On-call engineers drown in raw logs. This project asked what it would look like to make incident data human-readable and actionable without sacrificing traceability. Every claim links back to evidence, and every recommendation has a confidence score. That tension between speed and trust is a real product problem in AI-powered developer tooling.

Computer Vision Deep Learning Bias Testing CNN Transfer Learning

Facial Emotion Recognition

Python, TensorFlow, OpenCV, scikit-learn. Trained on the AffectNet dataset.

GitHub
Purpose

A deep learning classifier trained to recognize facial emotions from high-resolution image data using the AffectNet dataset. The system uses transfer learning and includes testing for bias across different emotion classifications.

Relevance

Emotion recognition sits at a sensitive intersection of AI capability and human impact. Including bias testing was not an afterthought. It was the point. Any model that reads human emotion needs to be held to a higher standard of fairness, and this project treated that as a first-class concern.

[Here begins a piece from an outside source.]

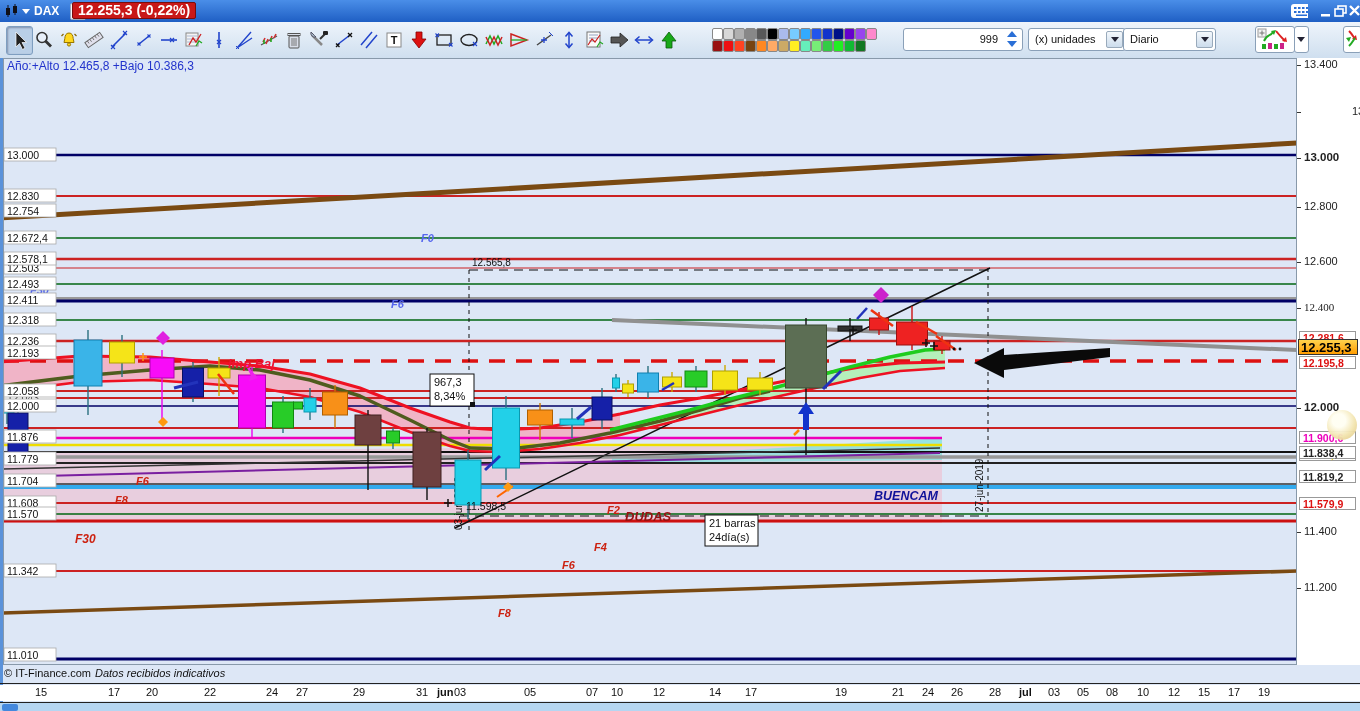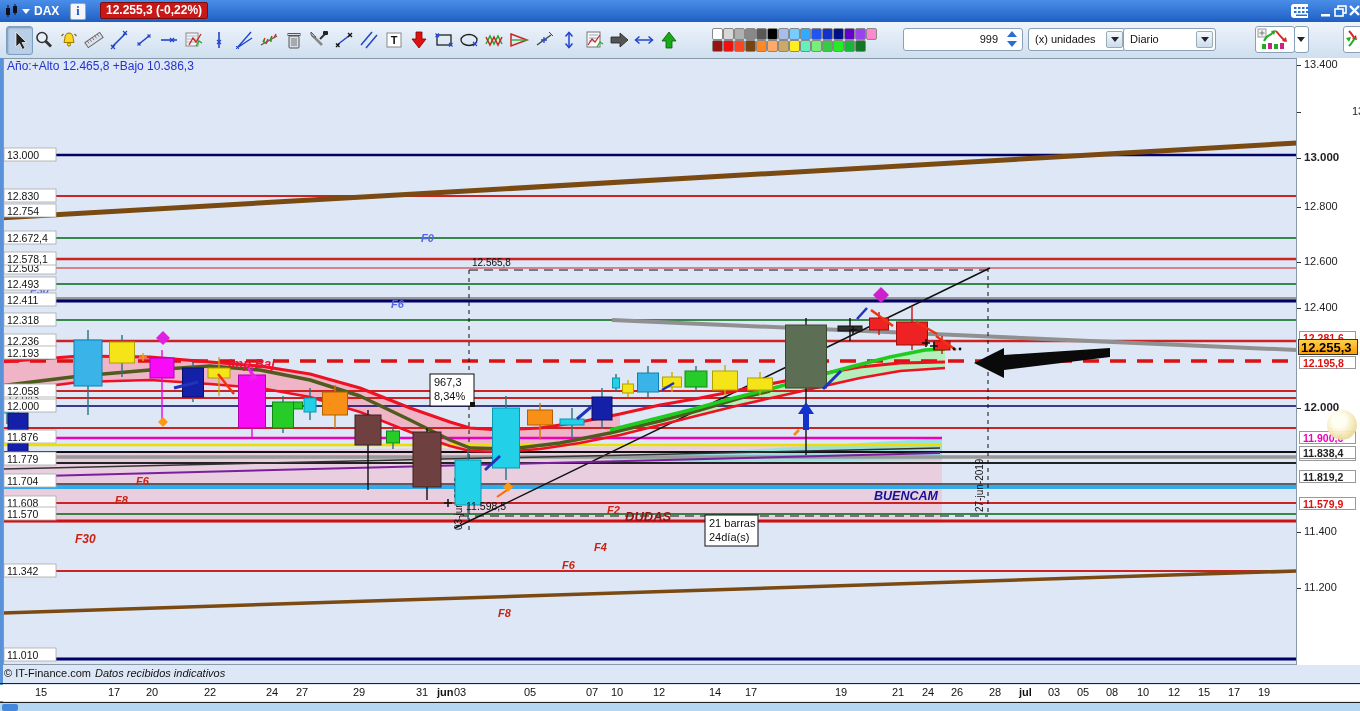"12.255,3 (-0,22%)" #price-badge { font-size: 12px -> 14px; left: 100px -> 72px }
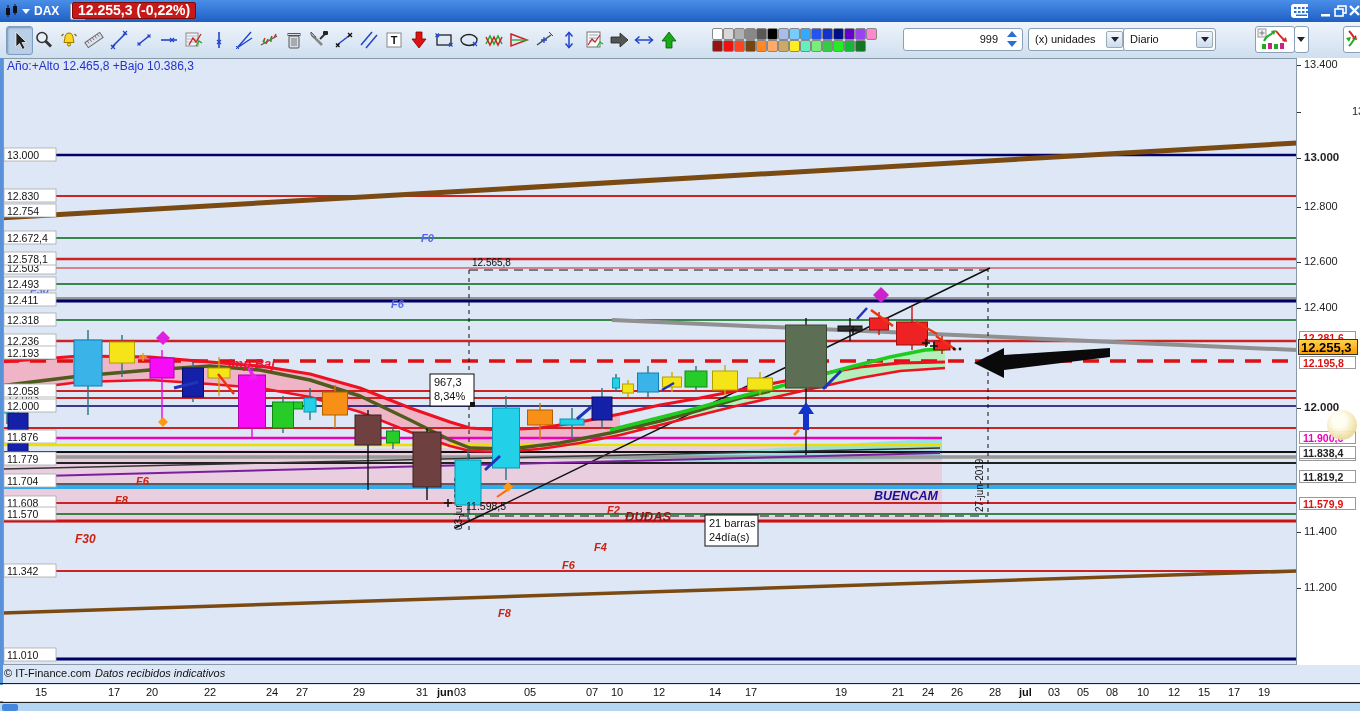"12.400" div.rtick { font-family: none -> Liberation Serif, serif }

Computer Vision Multi-Label Classification PyTorch ResNet-50 CNN

CarDD Vehicle Damage Classifier

PyTorch, ResNet-50, COCO-format annotations. Classifies 6 damage types: dent, scratch, crack, glass shatter, lamp broken, tire flat.

GitHub
Purpose

A multi-label classification system that identifies vehicle damage types from images. Built on a ResNet-50 backbone with a custom classification head, the model outputs simultaneous predictions across 6 damage categories using binary cross-entropy loss and per-class F1 evaluation.

Relevance

Multi-label classification is significantly harder than single-label. A single image can have a dent and a cracked windshield at the same time. Building this sharpened how I think about model outputs that reflect real-world complexity, which matters a lot for any AI product operating in messy, uncontrolled environments.